When Flaubert and Sand began their thirteen-year friendship, both had acquired controversial reputations in France’s literary and social circles. Born Amandine Aurore Lucile Dupin, George Sand was an accomplished writer of plays, novels and articles. She was renowned for her tumultuous affairs with Alfred de Musset (1810-1857), novelist, playwright and poet, and the composer Frederic Chopin (1810-1849). Her early works, autobiographical in inspiration, evoke a quest for love and happiness. In such lyrical novels as INDIANA (1832) and LELIA (1833), Sand recounts the torments experienced by women who must struggle against their passions. In the last twenty-five years of her life, Sand lived tranquilly, and works written during this time communicate a humanitarian view of existence, her love of nature and of rustic life.

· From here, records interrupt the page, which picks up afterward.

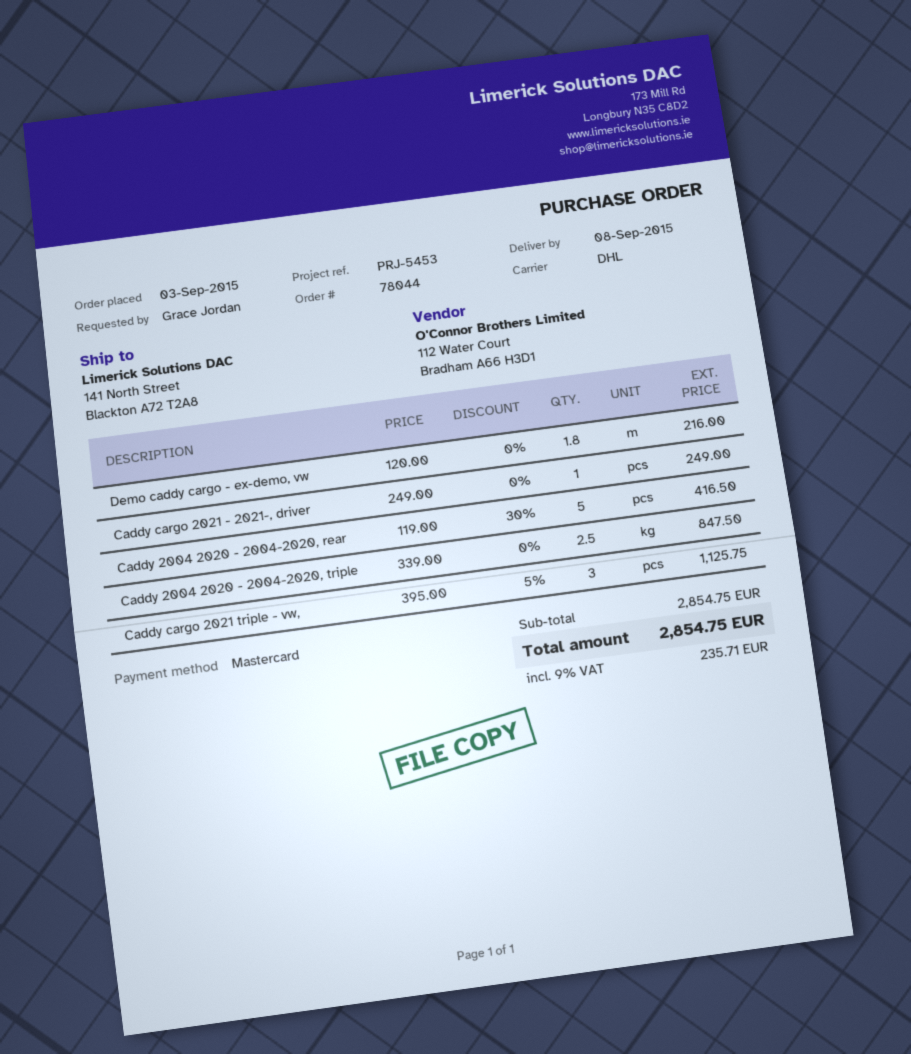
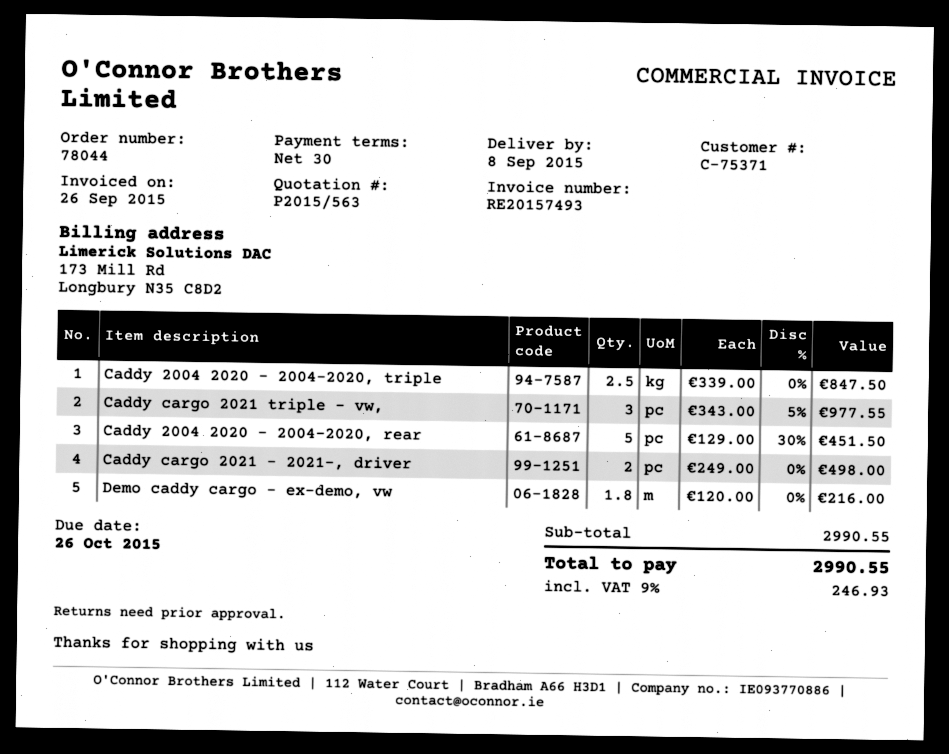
Caddy cargo 2021 - 2021-, driver: 1 x 249.00 = 249.00 -> 2 x 249.00 = 498.00
Caddy 2004 2020 - 2004-2020, rear: 5 x 119.00 - 30% = 416.50 -> 5 x 129.00 - 30% = 451.50
Caddy cargo 2021 triple - vw,: 3 x 395.00 - 5% = 1125.75 -> 3 x 343.00 - 5% = 977.55
subtotal: 2854.75 -> 2990.55
tax: 9% = 235.71 -> 9% = 246.93
total: 2854.75 -> 2990.55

Seventeen years younger than she, Flaubert, afflicted with a nerve-related illness, abandoned his law studies in Paris in 1844, and from that time devoted himself exclusively to his writing. In 1856, LA REVUE DE PARIS published in serial form MADAME BOVARY, subsequently to appear in its entirety in 1857. The work depicts the illicit involvements of Emma Bovary, torn between a life of illusory romance and the reality of her brutish husband; it provoked enormous controversy, as many critics rushed to denounce the immorality of the main character—and of her creator.
This correspondence is one of the most noteworthy of the past...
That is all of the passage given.